Who was the 17th-century painter Frans Hals?

The largest collection of Frans Hals paintings

Frans Hals is one of the best-known and most innovative 17th-century Dutch painters. Frans Hals was an innovator and had an exceptional eye for capturing people. He was the master of loose brushwork, which gives his portraits movement and brings his subjects to life. The Frans Hals Museum has the largest collection of his works in the world: 12 paintings, including 5 civic guard portraits.

Frans Hals, ‘Regents of the Old Men’s Alms House’

From Antwerp to Haarlem

Frans Hals was born around 1583 in Antwerp. When he was an infant, his family moved to Haarlem, where he later trained as a painter. In 1610, he started his painting career by becoming a member of the Haarlem Guild of Saint Luke, a professional association for artists. He remained in Haarlem his whole life, married twice and had 14 children.

Inzoom op schilderij van Frans Hals met ruwe stijl.

Loose brushwork

Frans Hals developed a unique style of painting with lively brush strokes that you can clearly see on the canvas. This style was very popular and so he was inundated with orders to paint portraits of rich brewers, merchants and the like. He also painted three impressive group portraits of regents and regentesses of care institutions in Haarlem. Nobody produced more civic guard portraits than him: five monumental group portraits of civic guard militia from Haarlem. In the sleeve, you can easily recognise Frans Hals's loose brushstrokes.

Frans Hals painted everyone

Frans Hals painted people from all levels of society, including stage actors and fishermen’s children. They often had big smiles on their faces. Laughing with your mouth open was considered bad manners in Frans Hals’s day. That’s why rich people were always portrayed with a straight face. Children from impoverished backgrounds, however, didn’t know better, so it was thought. They could be portrayed laughing out loud. Frans Hals must have realised that his signature brush strokes were perfect for these types of paintings. They were called tronies (meaning facial expressions) and were very popular at the time. Frans Hals probably expected to make money with these. While he produced commissioned portraits, paintings like the ones described here were intended for sale on the open market.

Old Men's Alm House

Frans Hals was paid well for his work, but he still often found himself in debt. He had many smaller debts with bakers, butchers and other shopkeepers. He apparently often lived on credit and didn’t pay his bills on time. Though he usually paid off his debts in the end. But sometimes a notary had to be called in, as the archives show. Frans Hals didn’t have huge debts or gambling debts. Still, it’s odd he had any debts at all: he must have earned good money from his art.

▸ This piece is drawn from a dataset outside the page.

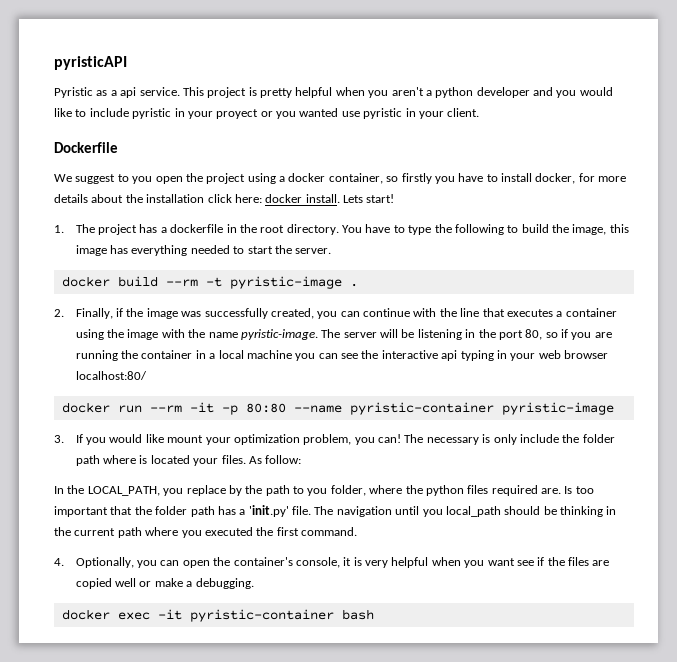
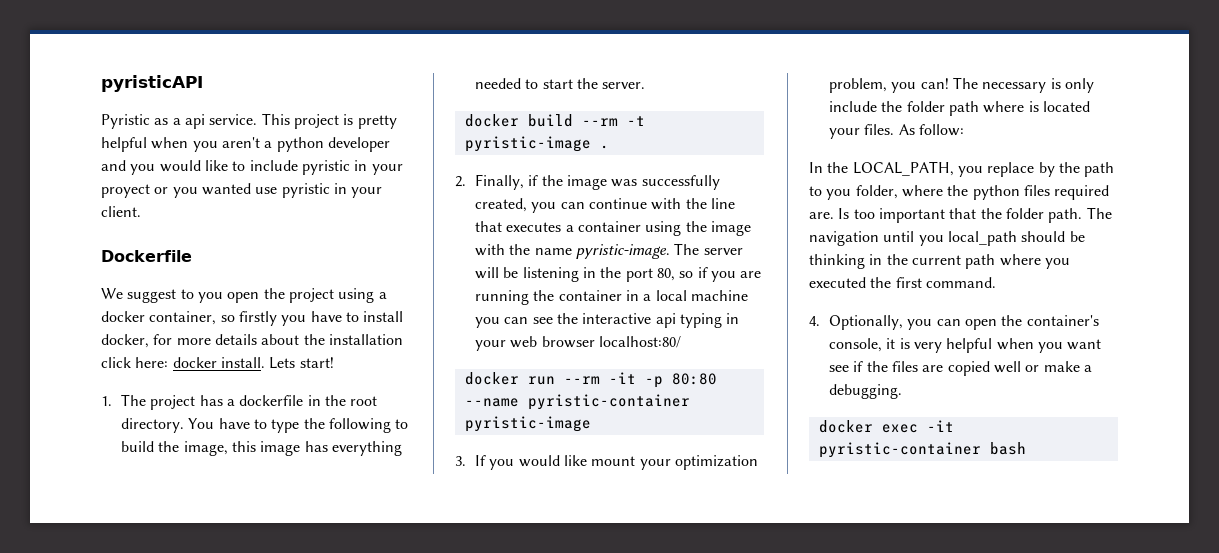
[190,505,311,517] path has a 'init.py' file. -> [1048,208,1083,223] path.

During the last years of his life, he received financial support from the city in the form of a pension. This is quite remarkable and it shows how important the painter was to Haarlem. And even during that time he received commissions for large paintings. When he was 80, he painted two group portraits of the regents and regentesses of the Old Men’s Alms House. These paintings are housed in the Frans Hals Museum. Frans Hals died in 1666 at over 83 years old.

Three visitors looking at a group portrait of civic guards by Frans Hals.

Frans Hals and modern artists

In the late 19th century, painters such as Manet and Monet became fascinated with the loose brushwork of Frans Hals. They came to Haarlem to admire his paintings. To this day, his loose brush strokes are an inspiration to visitors and artists alike.

‘What a pleasure to see a work by Frans Hals, so different from paintings where everything is carefully smoothed out.’

Vincent van Gogh was also an admirer of Frans Hals.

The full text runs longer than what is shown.